When it comes to paying for college, free money in the form of grants and scholarships is best since you do not have to pay it back. There are thousands of scholarships to choose from – but before you apply for the first one you see, follow these scholarship do’s and don’ts to help ensure you maximize your chances and don’t fall for a scam.
- DO explore all of your financial aid options and make sure to complete the Free Application for Federal Student Aid (FAFSA) form before May 1st each year. Based on the information provided on the FAFSA, you may be eligible for a Federal Pell Grant or a Supplemental Educational Opportunity Grant (SEOG). Grants, like scholarships, are free money.
- DO plan ahead. You don’t have to put off looking for scholarships until your senior year of high school. Begin researching scholarship opportunities in your junior year so that you’ll be ready when the time comes.
- DO beware of scams. Follow your gut and if something seems off, or if it seems too good to be true, it usually is. Scholarship providers never offer scholarships to just anyone – there will almost always be some sort of criteria or restrictions that apply, other than simply being a high school or college student. Be wary of offers that seem too general, random, or unprofessional. If there are spelling or grammar errors, it’s probably a scam. Review the scholarship website to see if it feels legit. Legitimate sponsors want to promote themselves and their work; they provide a detailed description about their business and the purpose of the scholarship on their websites.
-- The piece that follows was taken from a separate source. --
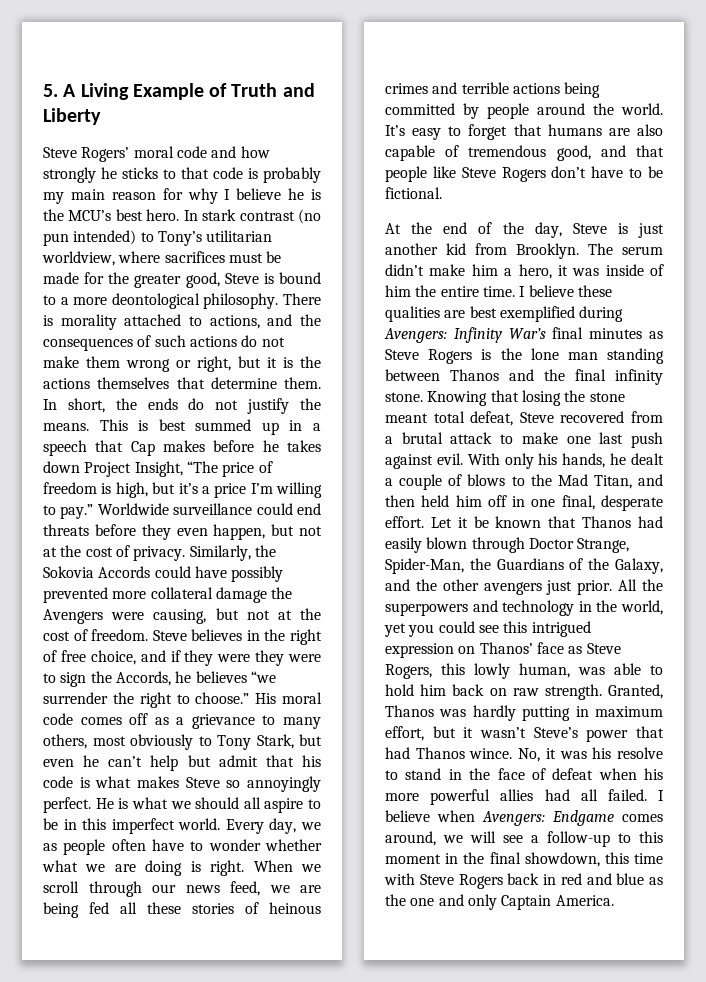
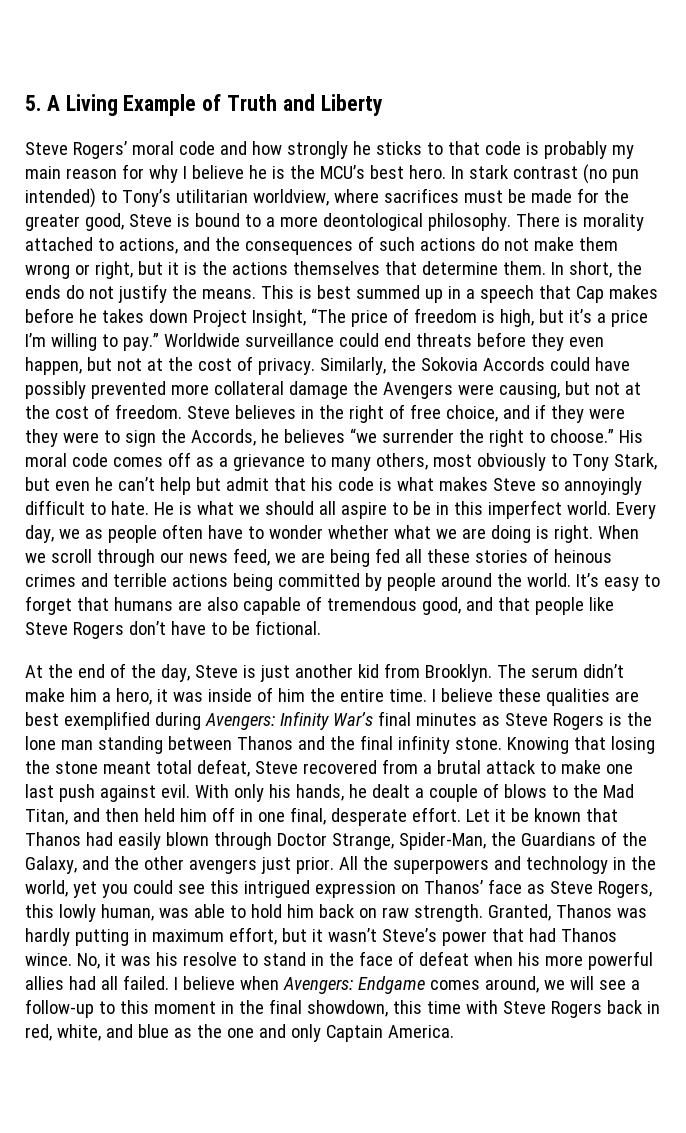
- His moral code comes off as a grievance to many others, most obviously to Tony Stark, but even he can’t help but admit that his code is what makes Steve so annoyingly perfect.
+ His moral code comes off as a grievance to many others, most obviously to Tony Stark, but even he can’t help but admit that his code is what makes Steve so annoyingly difficult to hate.
- I believe when Avengers: Endgame comes around, we will see a follow-up to this moment in the final showdown, this time with Steve Rogers back in red and blue as the one and only Captain America.
+ I believe when Avengers: Endgame comes around, we will see a follow-up to this moment in the final showdown, this time with Steve Rogers back in red, white, and blue as the one and only Captain America.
If the information is vague, with no links to the sponsoring individual or organization, it’s most likely a scam.
- DO search for scholarships through a free scholarship search engine. Discover Student Loans offers a Free Scholarship Search as a fast way to search 3 million scholarships worth more than $18 billion.
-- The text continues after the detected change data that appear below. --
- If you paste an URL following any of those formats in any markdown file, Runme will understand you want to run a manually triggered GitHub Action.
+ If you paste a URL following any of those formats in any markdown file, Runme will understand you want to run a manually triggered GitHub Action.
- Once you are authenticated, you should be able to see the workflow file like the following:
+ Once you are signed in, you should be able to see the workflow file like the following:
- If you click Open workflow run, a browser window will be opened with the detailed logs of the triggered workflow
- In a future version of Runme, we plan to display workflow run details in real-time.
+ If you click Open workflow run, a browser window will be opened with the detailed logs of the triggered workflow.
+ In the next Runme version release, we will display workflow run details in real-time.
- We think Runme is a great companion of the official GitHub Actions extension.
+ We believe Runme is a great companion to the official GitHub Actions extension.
- DO inquire about local scholarships in addition to regional and national scholarships. These scholarships may not be as large as others, but there will be less competition because fewer students will be applying for the award.
- DO check your social media accounts and make sure you do not have any objectionable content or inappropriate pictures posted. Take time to clean up your online presence and only keep content that shows you off in a positive manner.
- DO carefully read the scholarship instructions. You don’t want your application to be turned down if you did not fill it out correctly or did not include any requested documents.
- DO make note of the scholarship deadline and be sure to apply on time. Traditionally, many scholarship opportunities open around Thanksgiving and close around the beginning of April, but scholarships can become available at any time.
- DO start preparing your scholarship submission well in advance, so you have time to proofread and edit your work before submitting it. You know what they say about first impressions!
- DO apply and keep applying. There is no limit to the amount of scholarships you can apply for or win. The more scholarships you apply for, the more you increase your odds of getting one.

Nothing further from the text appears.